→ **What to do**
Copy the lines below that contain "badge".

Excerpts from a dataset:
=== Section Start ===

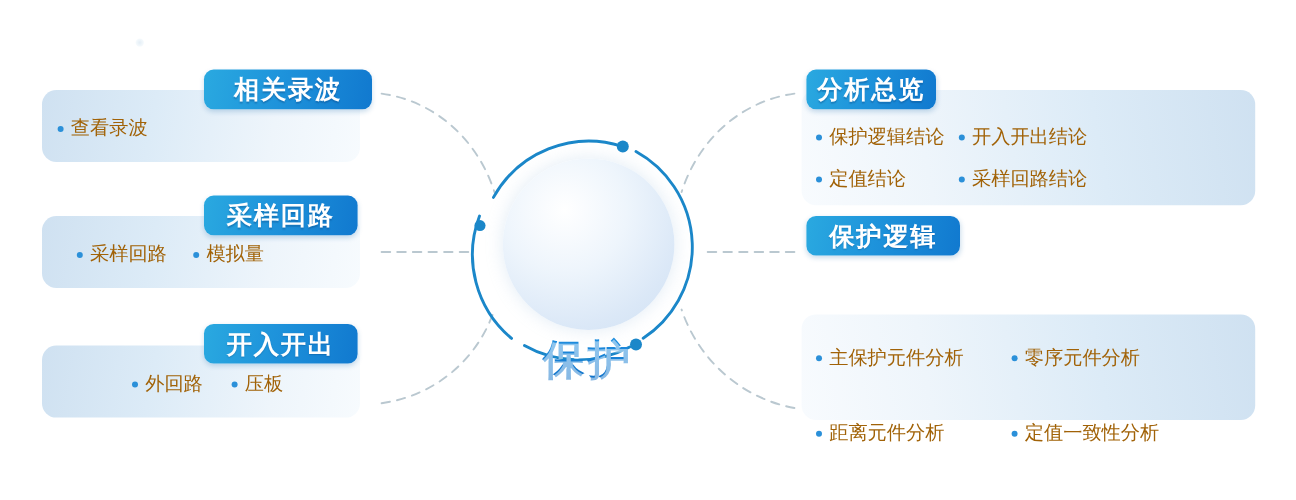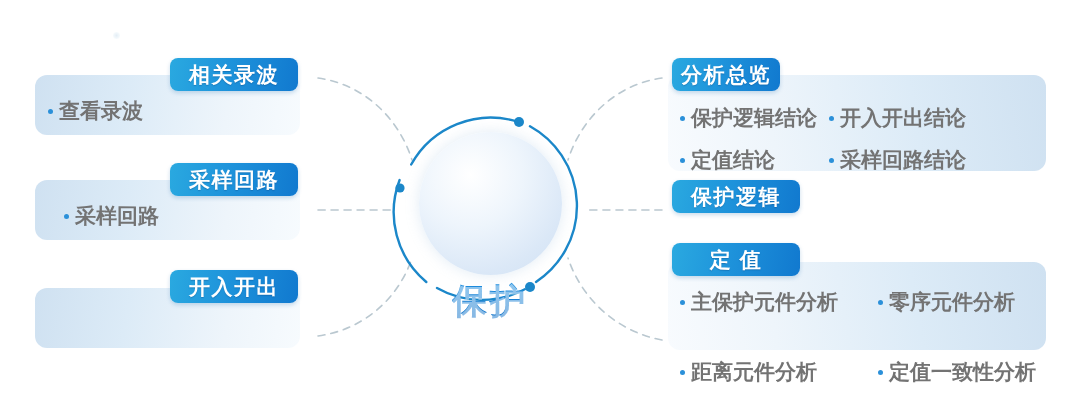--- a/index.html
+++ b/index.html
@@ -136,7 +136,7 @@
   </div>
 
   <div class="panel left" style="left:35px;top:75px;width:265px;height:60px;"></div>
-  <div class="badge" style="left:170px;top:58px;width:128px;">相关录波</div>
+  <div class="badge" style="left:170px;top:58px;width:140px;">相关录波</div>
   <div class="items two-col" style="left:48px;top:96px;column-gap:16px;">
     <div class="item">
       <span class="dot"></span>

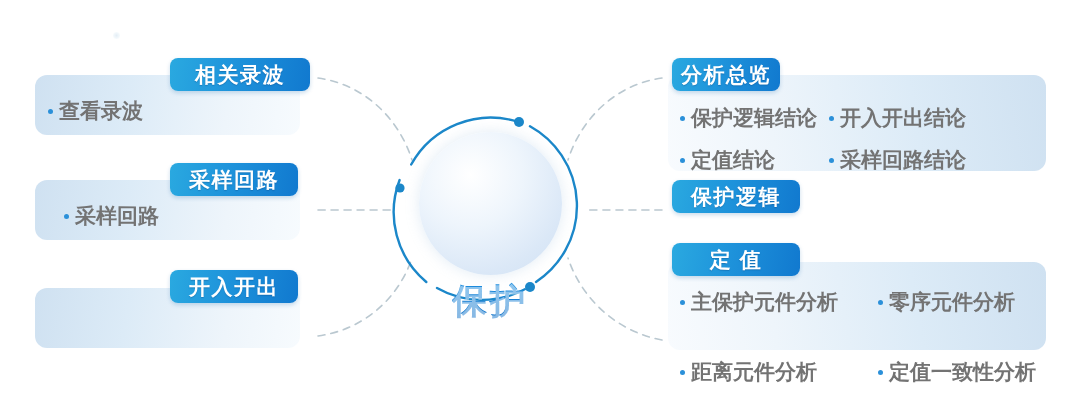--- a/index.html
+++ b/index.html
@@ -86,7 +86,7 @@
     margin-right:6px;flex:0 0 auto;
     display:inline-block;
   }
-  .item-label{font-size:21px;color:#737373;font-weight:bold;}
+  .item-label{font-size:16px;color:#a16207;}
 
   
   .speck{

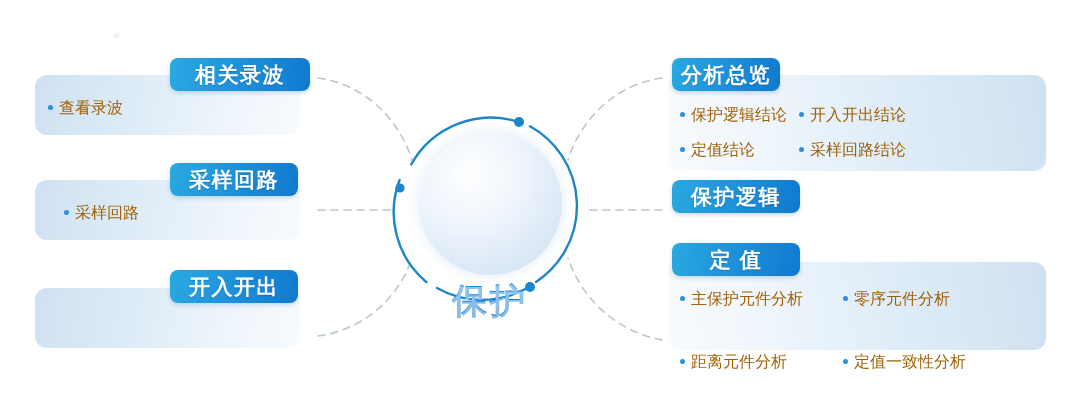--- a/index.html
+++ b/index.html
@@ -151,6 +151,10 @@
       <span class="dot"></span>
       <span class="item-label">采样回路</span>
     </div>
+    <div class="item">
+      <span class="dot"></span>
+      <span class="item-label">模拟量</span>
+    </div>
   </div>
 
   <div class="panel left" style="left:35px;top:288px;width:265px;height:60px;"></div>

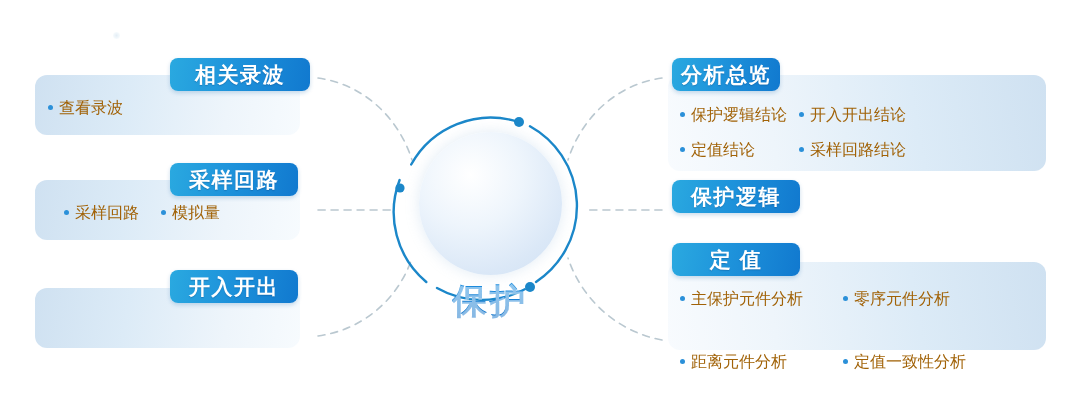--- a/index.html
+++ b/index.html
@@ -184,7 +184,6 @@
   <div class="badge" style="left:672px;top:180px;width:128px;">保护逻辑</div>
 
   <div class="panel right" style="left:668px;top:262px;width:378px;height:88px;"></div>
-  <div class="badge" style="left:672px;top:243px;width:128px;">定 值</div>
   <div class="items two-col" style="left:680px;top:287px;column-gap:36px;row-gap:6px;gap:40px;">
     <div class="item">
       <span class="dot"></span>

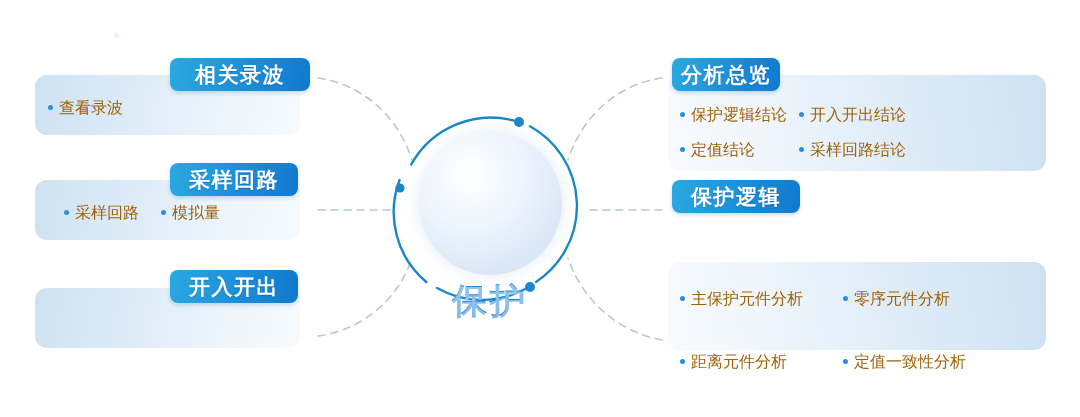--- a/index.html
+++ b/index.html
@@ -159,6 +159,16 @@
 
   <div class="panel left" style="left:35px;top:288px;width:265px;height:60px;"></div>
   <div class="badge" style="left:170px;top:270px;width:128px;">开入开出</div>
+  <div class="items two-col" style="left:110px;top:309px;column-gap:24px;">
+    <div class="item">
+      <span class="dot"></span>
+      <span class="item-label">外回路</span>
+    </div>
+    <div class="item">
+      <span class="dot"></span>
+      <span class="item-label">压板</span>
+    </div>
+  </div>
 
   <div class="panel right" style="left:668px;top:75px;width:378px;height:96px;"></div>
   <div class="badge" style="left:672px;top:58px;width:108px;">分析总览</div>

=== Section End ===

→ **Expected output**
-  <div class="badge" style="left:170px;top:58px;width:128px;">相关录波</div>
+  <div class="badge" style="left:170px;top:58px;width:140px;">相关录波</div>
   <div class="badge" style="left:672px;top:180px;width:128px;">保护逻辑</div>
-  <div class="badge" style="left:672px;top:243px;width:128px;">定 值</div>
   <div class="badge" style="left:170px;top:270px;width:128px;">开入开出</div>
   <div class="badge" style="left:672px;top:58px;width:108px;">分析总览</div>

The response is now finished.